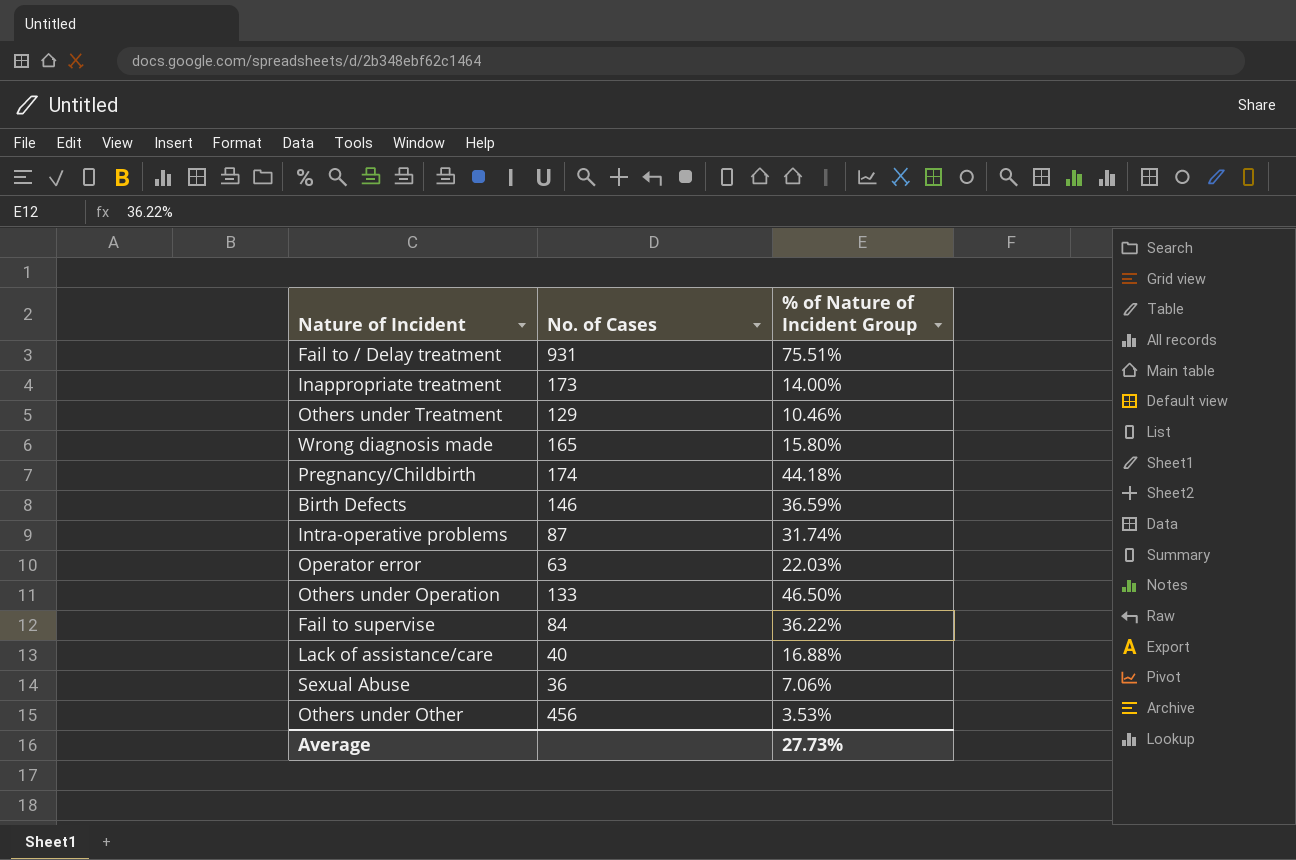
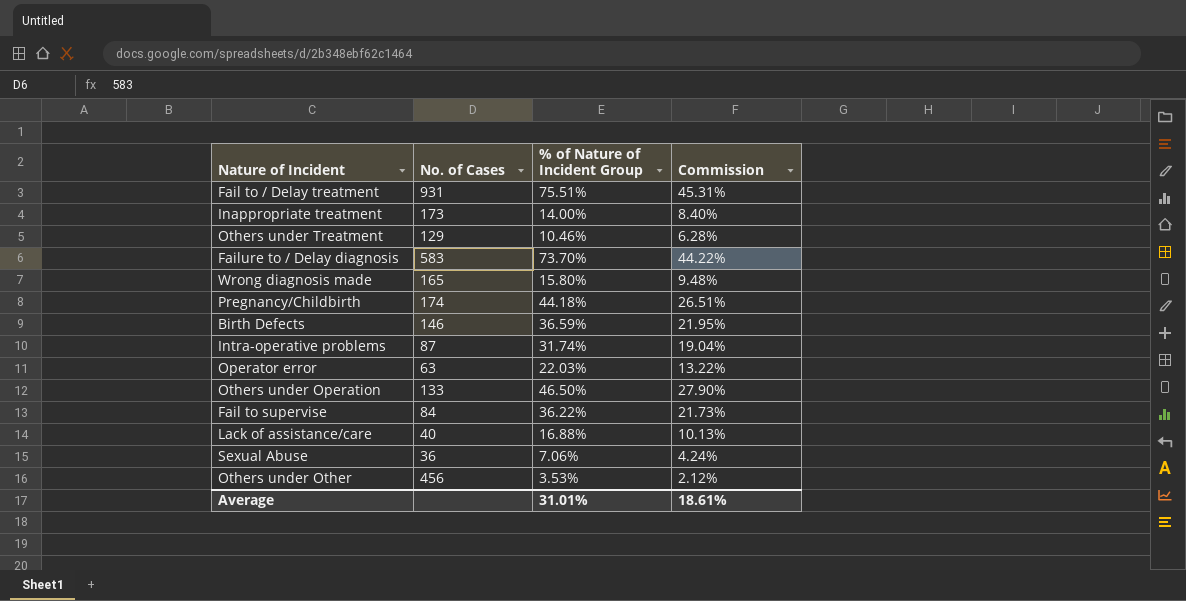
column Commission | formula: none -> [% of Nature of Incident Group] * 0.6
row Failure to / Delay diagnosis: none -> 583 | 73.70% | 44.22%
Average | % of Nature of Incident Group: 27.73% -> 31.01%

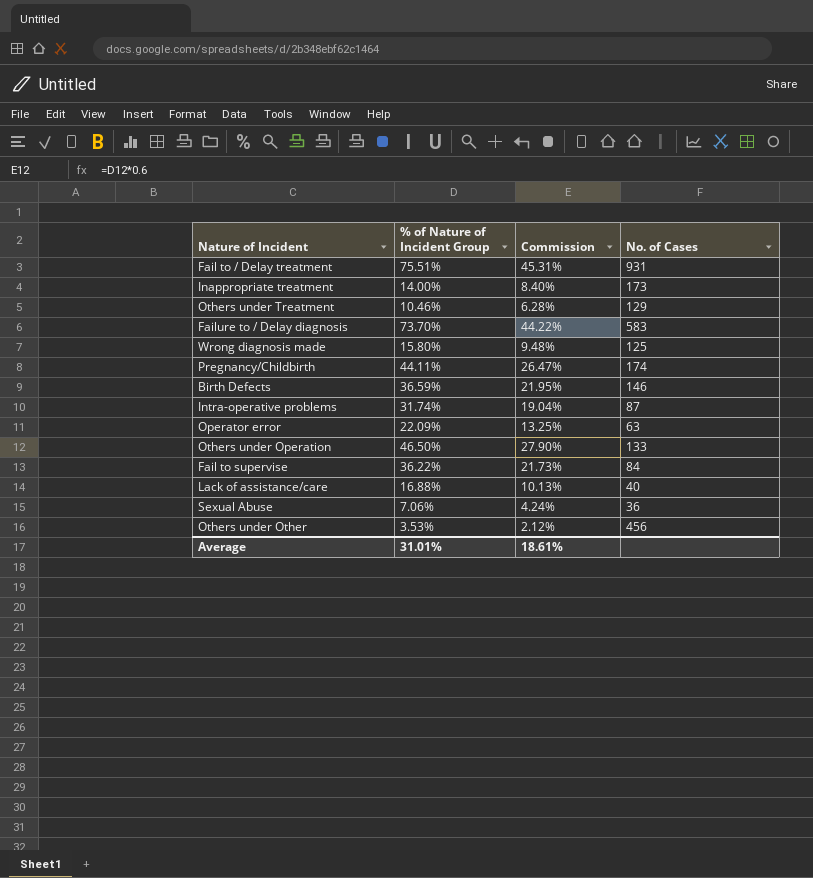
column No. of Cases | position: 2 -> 4
Wrong diagnosis made | No. of Cases: 165 -> 125
Pregnancy/Childbirth | % of Nature of Incident Group: 44.18% -> 44.11%
Pregnancy/Childbirth | Commission: 26.51% -> 26.47%
Operator error | % of Nature of Incident Group: 22.03% -> 22.09%
Operator error | Commission: 13.22% -> 13.25%

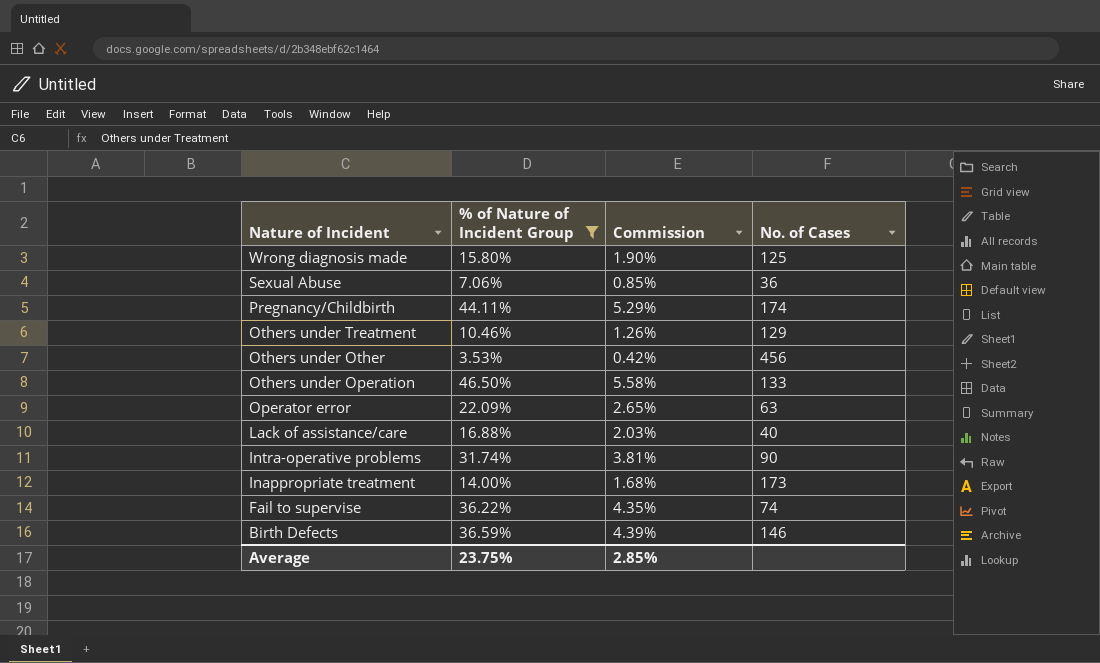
filter: none -> % of Nature of Incident Group <= 46.50%
row order: none -> Nature of Incident descending
column Commission | formula: [% of Nature of Incident Group] * 0.6 -> [% of Nature of Incident Group] * 0.12
Intra-operative problems | No. of Cases: 87 -> 90
Fail to supervise | No. of Cases: 84 -> 74
Average | % of Nature of Incident Group: 31.01% -> 23.75%
Average | Commission: 18.61% -> 2.85%

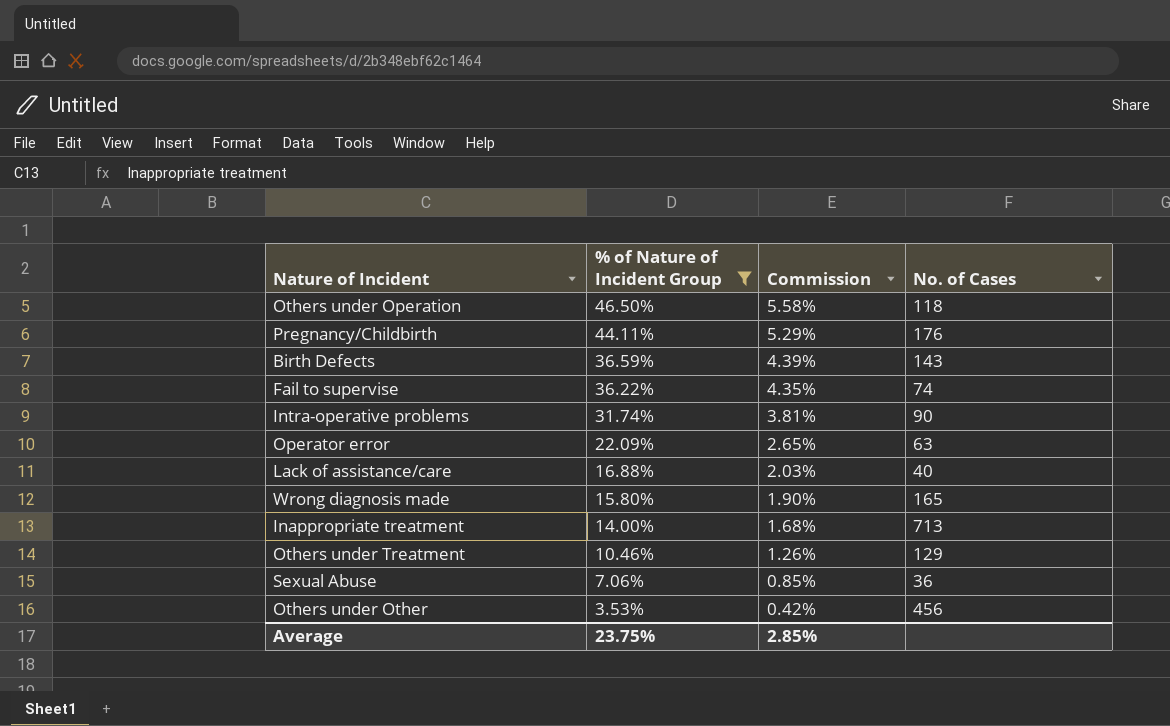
row order: Nature of Incident descending -> % of Nature of Incident Group descending
Others under Operation | No. of Cases: 133 -> 118
Pregnancy/Childbirth | No. of Cases: 174 -> 176
Birth Defects | No. of Cases: 146 -> 143
Wrong diagnosis made | No. of Cases: 125 -> 165
Inappropriate treatment | No. of Cases: 173 -> 713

━━━━━━━━━━

All that should be printed is the lines from the one containing "filter: none ->" through the last line of the material above, both ends included, exactly as they stand; please skip the pictures.

filter: none -> % of Nature of Incident Group <= 46.50%
row order: none -> Nature of Incident descending
column Commission | formula: [% of Nature of Incident Group] * 0.6 -> [% of Nature of Incident Group] * 0.12
Intra-operative problems | No. of Cases: 87 -> 90
Fail to supervise | No. of Cases: 84 -> 74
Average | % of Nature of Incident Group: 31.01% -> 23.75%
Average | Commission: 18.61% -> 2.85%

row order: Nature of Incident descending -> % of Nature of Incident Group descending
Others under Operation | No. of Cases: 133 -> 118
Pregnancy/Childbirth | No. of Cases: 174 -> 176
Birth Defects | No. of Cases: 146 -> 143
Wrong diagnosis made | No. of Cases: 125 -> 165
Inappropriate treatment | No. of Cases: 173 -> 713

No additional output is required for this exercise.